Jun 6 2007 9:52AM | Permalink |Comments (0) |
It’s standard for the foundry industry these days to offer at least two or three versions of their process at each major node. There is usually a low-power version, a standard version, and in some cases a high-speed versions. Other modules, for RF, precision analog, embedded DRAM and the like, may be added later as options.
Lately the trend has been for the high-speed version to become much less standard. Design teams reaching for the edge of the performance envelope usually end up in a joint development that involves both some custom cell design and some back-end tools not applicable to the standard ASIC flow. So things like CPUs or high-end graphics chips aren’t exactly ASICs, at least in the way they are designed.
With its announcement this week of its plans for 45nm, IBM has stepped away from the normal pattern. There will be standard (SF version) and low-power versions of the 45nm ASIC process, as usual. They will be similar to what everyone else has been discussing, using immersion lithography on critical layers, using the next generation of low-k goop for inter-metal dielectrics, and avoiding high-k/metal gate stacks like the plague. They will not use the much-discussed air-bridge interconnect structures.
The difference is that the high-speed version of the IBM process will be offered only in SoI, not in the bulk CMOS technology used in the other two versions. This is the first time one version of an ASIC process has used an entirely different technology from the other versions. It is also the first time IBM has offered SoI to customers through a conventional ASIC flow, rather than a closely-coupled joint development.
The good news is that this will bring the benefits of SoI—a sweeter trade-off point for power, speed and area—to a wider audience. According to IBM, the notorious issues in SoI design, such as the floating-body effect, have been encapsulated in the cell library and models so that the ASIC designers does not have to deal with them at all, or even really be aware of them.

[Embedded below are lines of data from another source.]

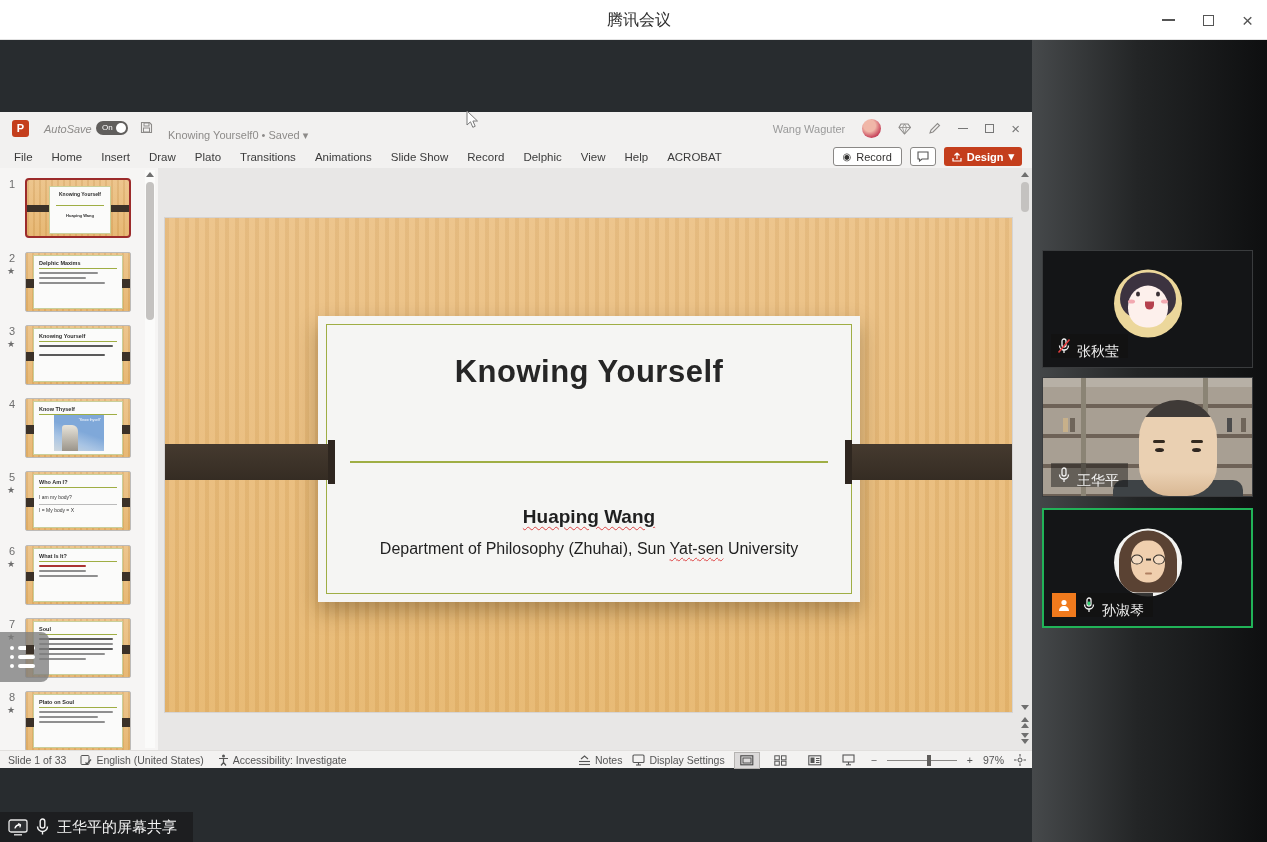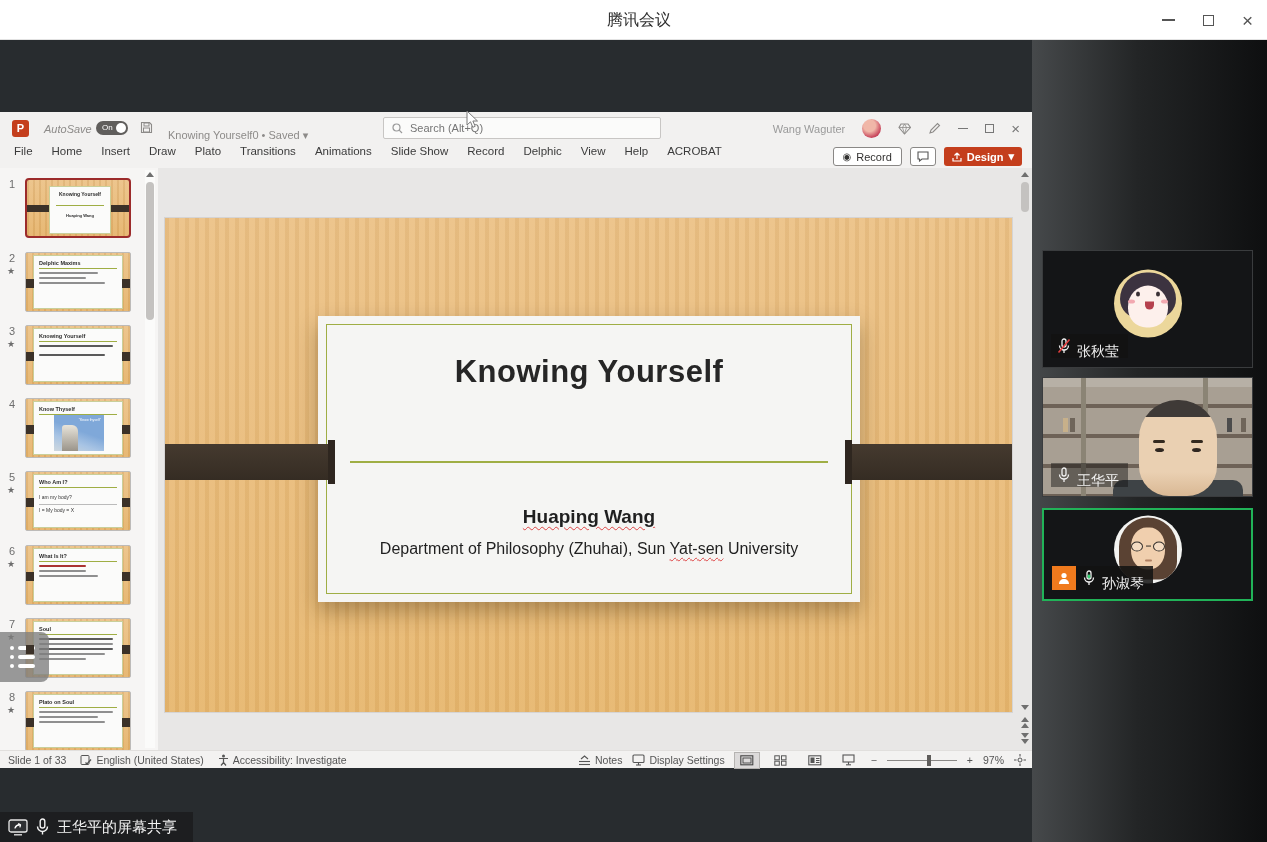--- a/index.html
+++ b/index.html
@@ -32,21 +32,21 @@
   .searchbox { position:absolute; left:383px; top:5px; width:278px; height:22px; background:#fbfbfa; border:1px solid #c8c6c4; border-radius:2px; display:flex; align-items:center; padding:0 8px; gap:7px; }
   .searchbox input { border:none; outline:none; background:transparent; font-size:11px; color:#9a9a9a; width:220px; font-family:"Liberation Sans",sans-serif; }
   .tb-right { position:absolute; right:12px; top:0; height:33px; display:flex; align-items:center; gap:17px; }
   .uname { font-size:11px; color:#9a9a9a; }
   .uavatar { width:19px; height:19px; border-radius:50%; background:radial-gradient(circle at 40% 35%, #f0b7a8 0 35%, #c9485e 70%, #a92e4e); }
   .ppt-min { width:10px; height:1.5px; background:#777; }
   .ppt-max { width:9px; height:9px; border:1.2px solid #777; }
   .ppt-close { font-size:15px; color:#777; line-height:1; }
 
   .ppt-menubar { position:relative; height:23px; background:#f2f1f0; flex:none; }
-  .menus { position:absolute; left:14px; top:0; height:23px; display:flex; gap:19px; }
+  .menus { position:absolute; left:14px; top:0; height:23px; display:flex; align-items:center; gap:19px; }
   .menus span { font-size:11.5px; color:#3b3b3b; white-space:nowrap; }
   .mb-right { position:absolute; right:10px; top:1px; height:21px; display:flex; align-items:center; gap:8px; }
   .rec-btn { display:flex; align-items:center; gap:5px; height:19px; padding:0 9px; background:#fff; border:1px solid #8a8886; border-radius:3px; font-size:11px; color:#323130; }
   .rec-dot { font-size:10px; color:#323130; }
   .cmt-btn { width:26px; height:19px; background:#fff; border:1px solid #8a8886; border-radius:3px; display:flex; align-items:center; justify-content:center; }
   .share-btn { display:flex; align-items:center; gap:5px; height:19px; padding:0 8px; background:#C43E1C; border-radius:3px; font-size:11px; color:#fff; font-weight:bold; }
 
   .ppt-body { position:relative; flex:1; display:flex; overflow:hidden; }
 
   
@@ -190,27 +190,20 @@
           <span class="autosave">AutoSave</span>
           <div class="toggle"><span>On</span><span class="knob"></span></div>
           <span class="save-ic">
             <svg width="13" height="13" viewBox="0 0 13 13">
                 <path d="M1.5 1.5h8l2 2v8h-10z" fill="none" stroke="#8d8b89" stroke-width="1.1"></path>
                 <rect x="3.5" y="7" width="6" height="4" fill="none" stroke="#8d8b89" stroke-width="1"></rect>
                 <rect x="4" y="2" width="5" height="3" fill="none" stroke="#8d8b89" stroke-width="1"></rect>
               </svg>
           </span>
           <span class="fname"><span>Knowing Yourself0 • Saved</span> ▾</span>
-          <div class="searchbox">
-            <svg width="11" height="11" viewBox="0 0 11 11">
-                <circle cx="4.5" cy="4.5" r="3.5" fill="none" stroke="#9a9a9a" stroke-width="1.2"></circle>
-                <line x1="7.2" y1="7.2" x2="10" y2="10" stroke="#9a9a9a" stroke-width="1.2"></line>
-              </svg>
-            <input placeholder="Search (Alt+Q)" style="">
-          </div>
           <div class="tb-right">
             <span class="uname">Wang Waguter</span>
             <span class="uavatar"></span>
             <span>
                 <svg width="13" height="12" viewBox="0 0 13 12">
                   <path d="M3 1h7l2.5 3.5L6.5 11 1 4.5z" fill="none" stroke="#8d8b89" stroke-width="1.1"></path>
                   <path d="M1 4.5h11M6.5 11 4.5 4.5 6.5 1l2 3.5z" fill="none" stroke="#8d8b89" stroke-width="0.8"></path>
                 </svg>
               </span>
             <span>
@@ -618,21 +611,21 @@
             <svg width="14" height="17" viewBox="0 0 14 17">
                 <rect x="5" y="1" width="4" height="8" rx="2" fill="none" stroke="#f1f1f1" stroke-width="1.3"></rect>
                 <path d="M2.5 7.5a4.5 4.5 0 0 0 9 0" fill="none" stroke="#f1f1f1" stroke-width="1.3"></path>
                 <line x1="7" y1="12" x2="7" y2="15" stroke="#f1f1f1" stroke-width="1.3"></line>
               </svg>
             <span class="nm">王华平</span>
           </div>
         </div>
       </div>
 
-      <div class="tile active" style="top:468px; height:93px;">
+      <div class="tile active" style="top:468px; height:120px;">
         <div class="av-circle av-memoji">
           <div class="hair"></div>
             <div class="face"></div>
           <div class="glass" style="left:17px"></div>
             <div class="glass" style="right:17px"></div>
           <div class="bridge"></div>
             <div class="mouth"></div>
         </div>
         <div class="t-label">
           <div class="badge">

The trickier part is that this means the libraries and hard IP for the high-speed version will be entirely separate from the libraries and physical IP for the SF and low-power versions. There will be roughly the same functions in the cell library, so that synthesized structures should look the same at RTL. Of course the timing and power data will be different, as they would be for any high-speed process. But things like PLLs will may be quite different. Just how designers would go about implementing analog functional blocks in the SoI high-speed version is unclear. Also, whether such future modules as embedded DRAM will appear in all three variants of 45nm is a question.
The move shows a bit of daring on IBM’s part, both for technical reasons and for the marketing risk: the term SoI has so far been just about as intimidating to ASIC designers as that most frightening of goblins, asynchronous design. Whether design teams will accept that IBM has pulled the fangs from this notoriously difficult technology remains to be seen.